### TASK OBJECTIVE
Search the records for "border". Copy every line where it appears.

═══ MATERIAL FOR THIS TASK

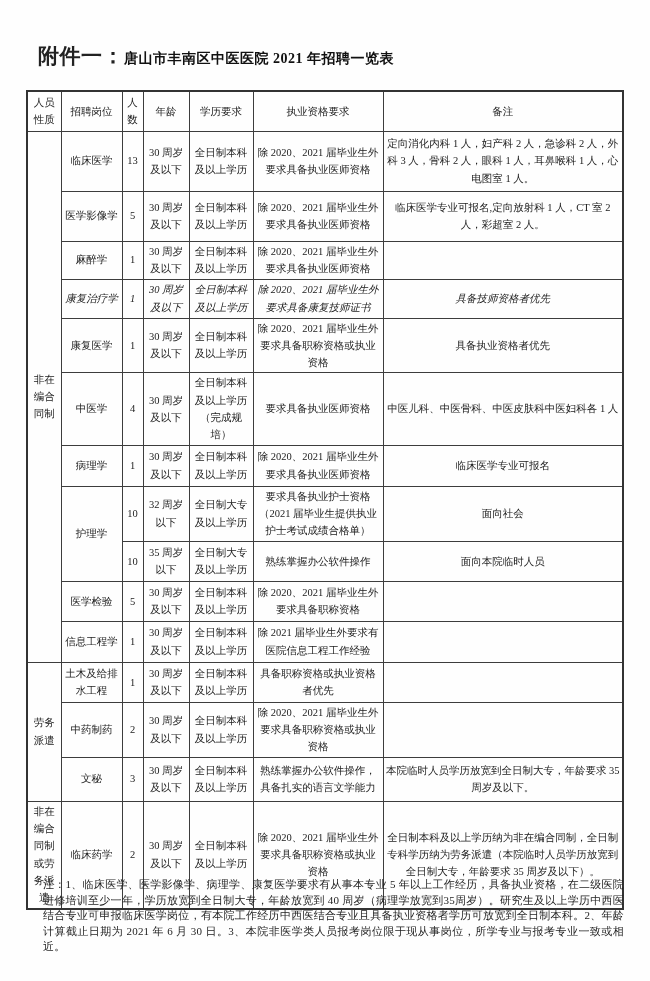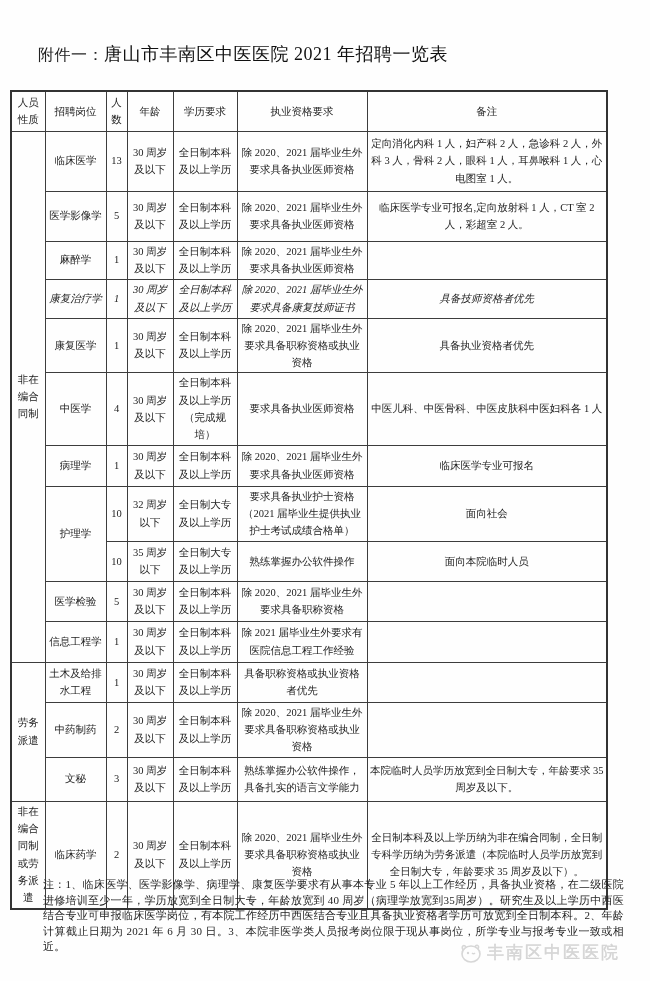--- a/index.html
+++ b/index.html
@@ -16,32 +16,32 @@
     overflow: hidden;
   }
   .title {
     position: absolute;
     left: 38px;
     top: 42px;
     white-space: nowrap;
     letter-spacing: 0.5px;
   }
   .title-prefix {
-    font-size: 16px;
-    font-weight: 400;
+    font-size: 21px;
+    font-weight: 700;
     color: #222;
   }
   .title-main {
-    font-size: 18px;
-    font-weight: 400;
+    font-size: 14px;
+    font-weight: 700;
     color: #111;
   }
   table.recruit {
     position: absolute;
-    left: 10px;
+    left: 26px;
     top: 90px;
     width: 596px;
     border-collapse: collapse;
     table-layout: fixed;
     font-size: 10.5px;
     color: #222;
   }
   table.recruit th, table.recruit td {
     border: 1px solid #3d3d3d;
     text-align: center;
@@ -256,26 +256,14 @@
         <td>30 周岁及以下</td>
         <td>全日制本科及以上学历</td>
         <td>除 2020、2021 届毕业生外要求具备职称资格或执业资格</td>
         <td class="remarkcol">全日制本科及以上学历纳为非在编合同制，全日制专科学历纳为劳务派遣（本院临时人员学历放宽到全日制大专，年龄要求 35 周岁及以下）。</td>
       </tr>
     </tbody>
   </table>
 
   <p class="notes">注：1、临床医学、医学影像学、病理学、康复医学要求有从事本专业 5 年以上工作经历，具备执业资格，在二级医院进修培训至少一年，学历放宽到全日制大专，年龄放宽到 40 周岁（病理学放宽到35周岁）。研究生及以上学历中西医结合专业可申报临床医学岗位，有本院工作经历中西医结合专业且具备执业资格者学历可放宽到全日制本科。2、年龄计算截止日期为 2021 年 6 月 30 日。3、本院非医学类人员报考岗位限于现从事岗位，所学专业与报考专业一致或相近。</p>
 
-  <div class="watermark">
-    <span class="wm-logo">
-      <svg width="26" height="22" viewBox="0 0 26 22" fill="none" xmlns="http://www.w3.org/2000/svg">
-        <ellipse cx="14" cy="12" rx="9" ry="8" stroke="#d7d7d7" stroke-width="1.6"></ellipse>
-        <path d="M6 8 C4 4, 7 2, 9 5" stroke="#d7d7d7" stroke-width="1.6" fill="none"></path>
-        <path d="M18 5 C19 2, 23 3, 21 7" stroke="#d7d7d7" stroke-width="1.6" fill="none"></path>
-        <circle cx="11" cy="11" r="1.2" fill="#d7d7d7"></circle>
-        <path d="M15 11 q1.5 1.5 3 0" stroke="#d7d7d7" stroke-width="1.4" fill="none"></path>
-      </svg>
-    </span>
-    <span>丰南区中医医院</span>
-  </div>
 
 </div>
 
 </body></html>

══════

### EXERCISE RESULT
     border-collapse: collapse;
     border: 1px solid #3d3d3d;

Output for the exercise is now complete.